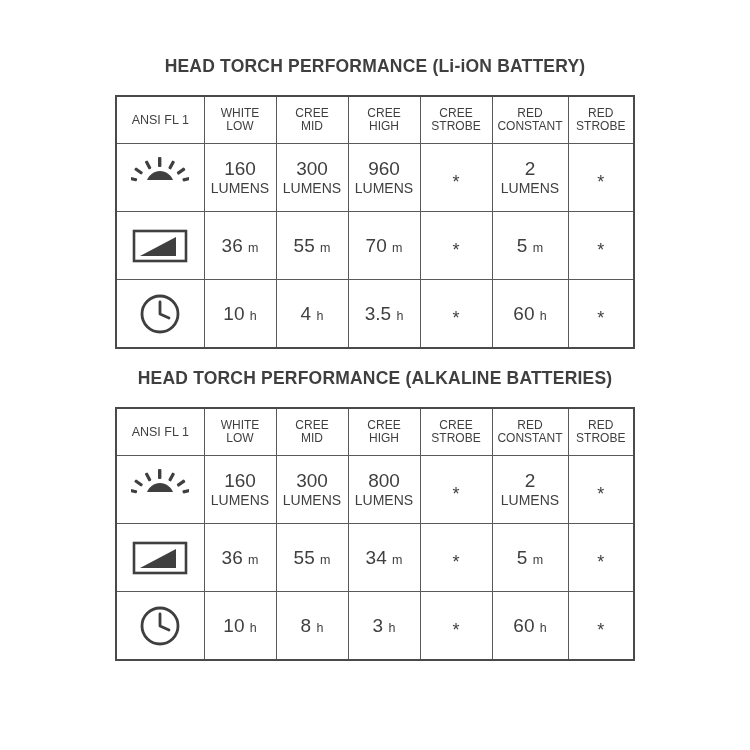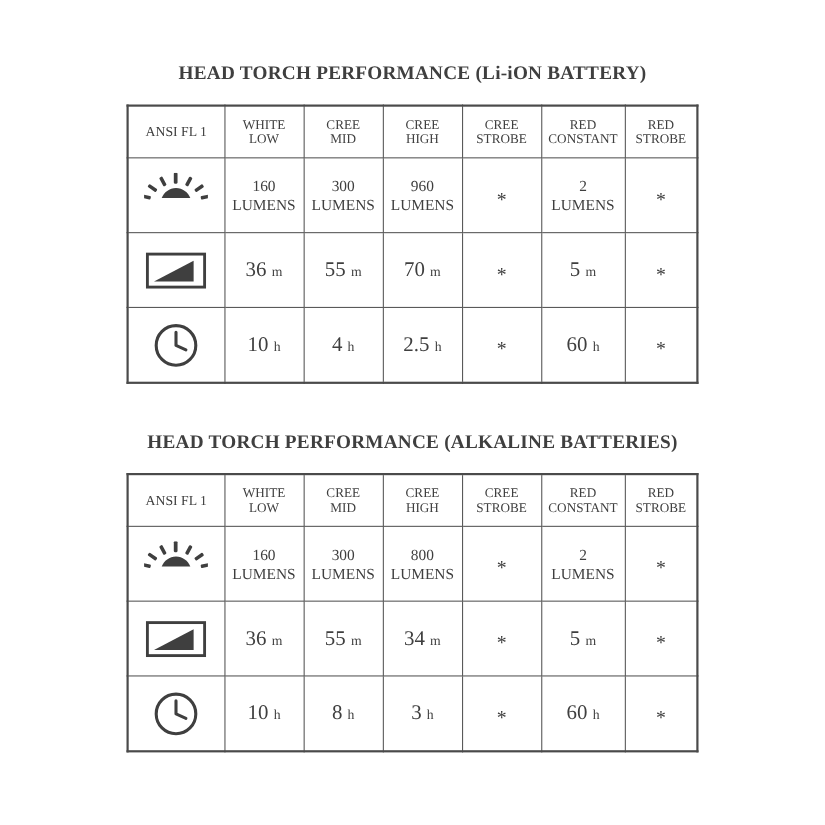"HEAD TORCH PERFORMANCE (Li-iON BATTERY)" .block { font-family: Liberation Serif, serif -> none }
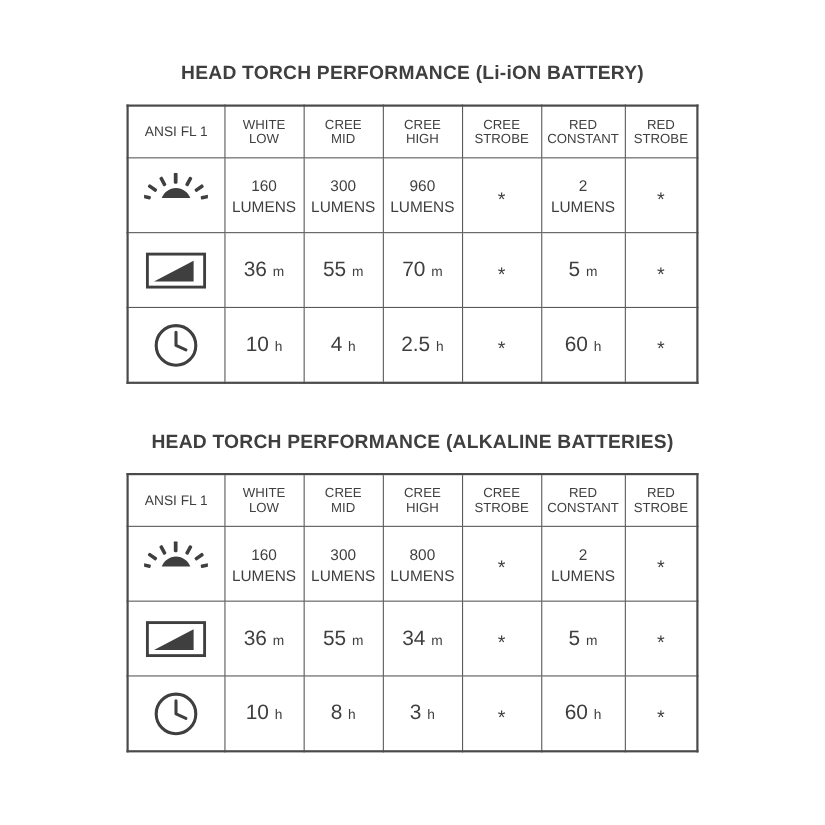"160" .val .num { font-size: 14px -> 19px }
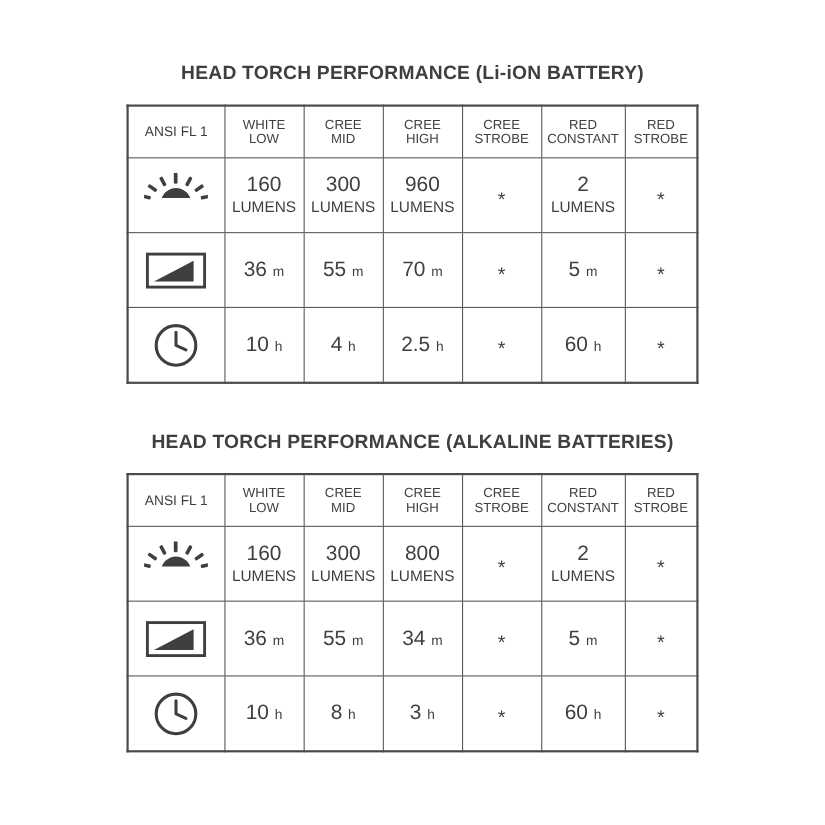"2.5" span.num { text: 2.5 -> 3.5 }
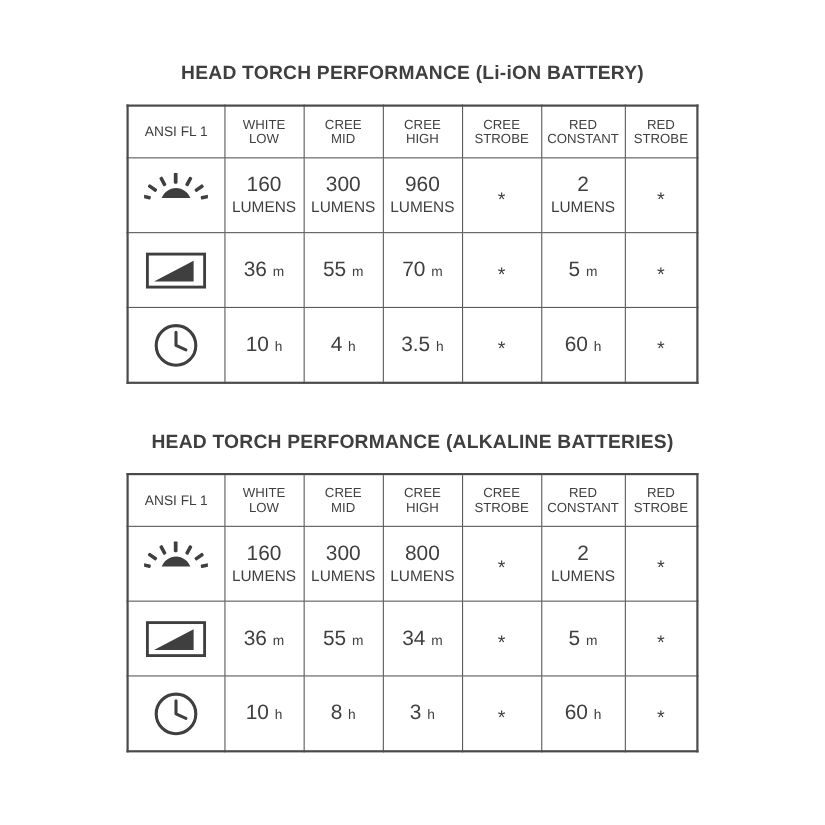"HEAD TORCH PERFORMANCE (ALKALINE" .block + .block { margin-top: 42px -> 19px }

----

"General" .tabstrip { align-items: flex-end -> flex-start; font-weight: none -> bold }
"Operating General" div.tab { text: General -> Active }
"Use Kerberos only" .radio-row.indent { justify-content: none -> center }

----

Work to be completed: Using the entries above, transcribe every line from the line containing "TORCH PERFORMANCE (Li-iON" through the line containing "margin-top: 42px ->". Do not copy pictures.

Answer box:
"HEAD TORCH PERFORMANCE (Li-iON BATTERY)" .block { font-family: Liberation Serif, serif -> none }
"160" .val .num { font-size: 14px -> 19px }
"2.5" span.num { text: 2.5 -> 3.5 }
"HEAD TORCH PERFORMANCE (ALKALINE" .block + .block { margin-top: 42px -> 19px }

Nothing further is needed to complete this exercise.